==== Data for processing

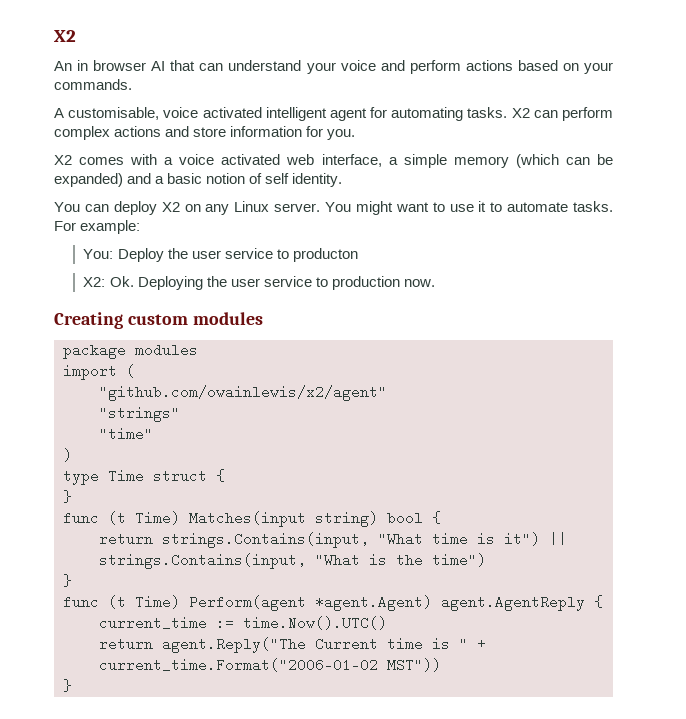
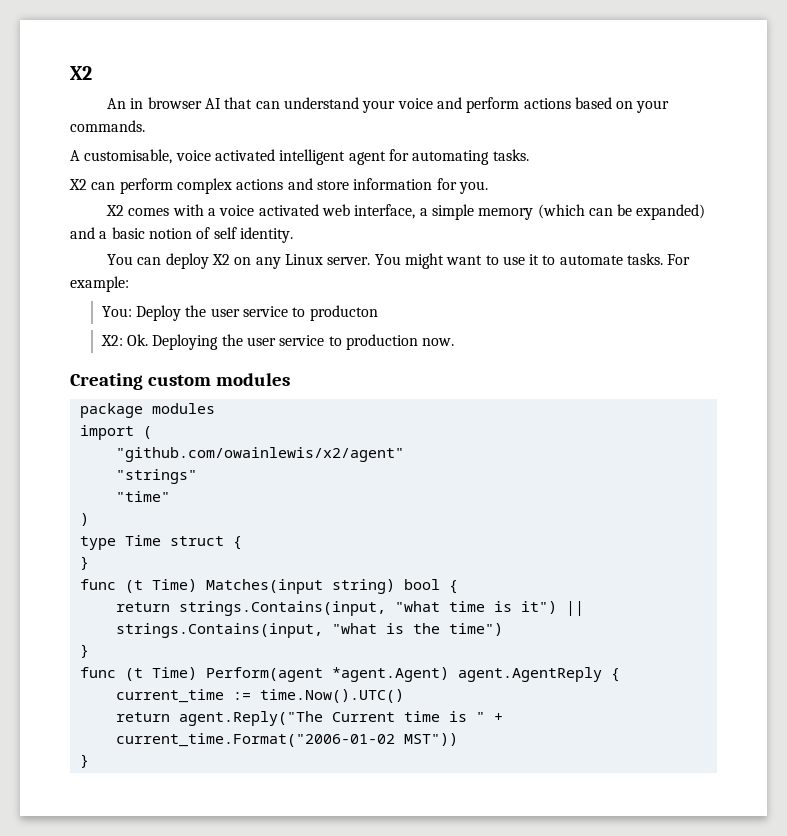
(508, 112) none -> (529, 155) //
[378,532,423,546] "What -> [394,601,440,612] "what
[315,553,360,567] "What -> [331,623,377,634] "what

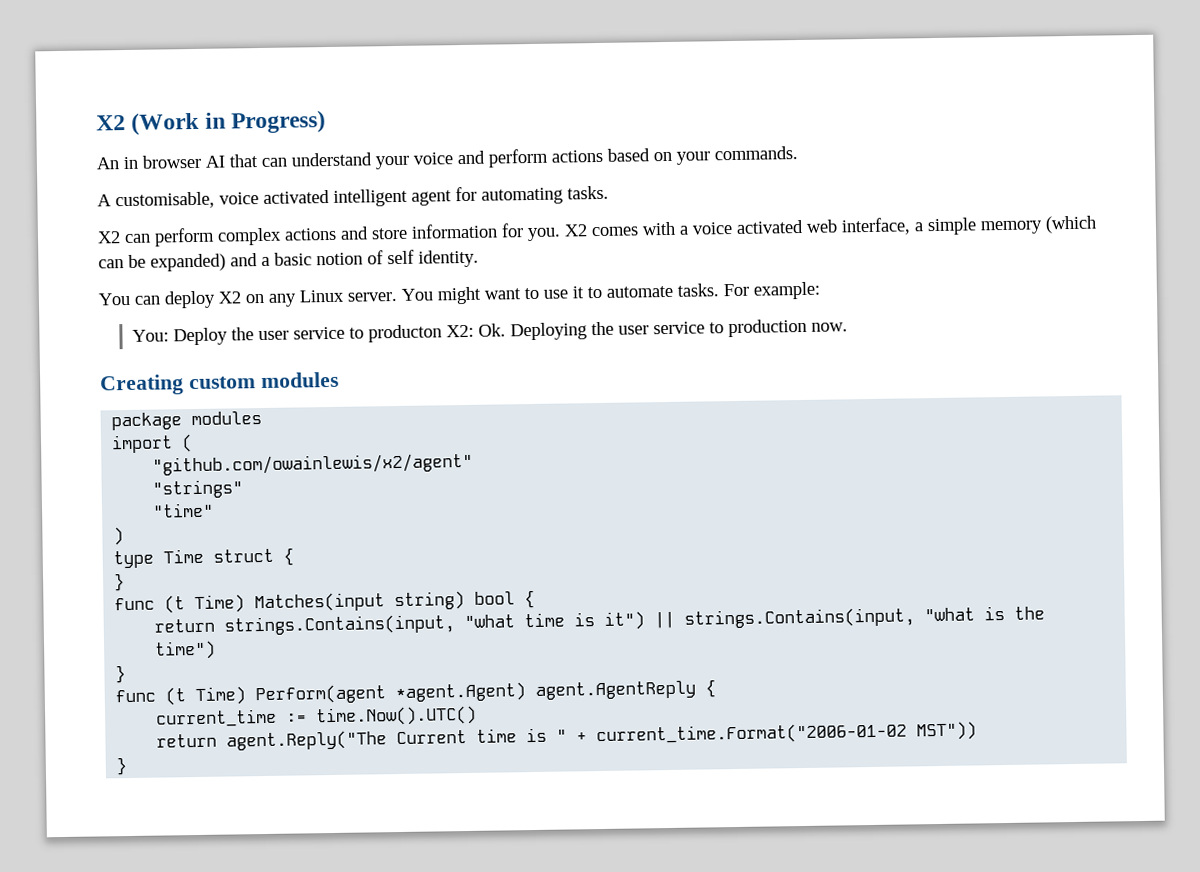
[70,66,92,80] X2 -> [96,110,327,135] X2 (Work in Progress)
(488, 187) // -> (561, 234) none
(378, 313) // -> (443, 333) none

========

Task statement
Without the pictures, retype each line of the records above exactly.

Written answer
(508, 112) none -> (529, 155) //
[378,532,423,546] "What -> [394,601,440,612] "what
[315,553,360,567] "What -> [331,623,377,634] "what

[70,66,92,80] X2 -> [96,110,327,135] X2 (Work in Progress)
(488, 187) // -> (561, 234) none
(378, 313) // -> (443, 333) none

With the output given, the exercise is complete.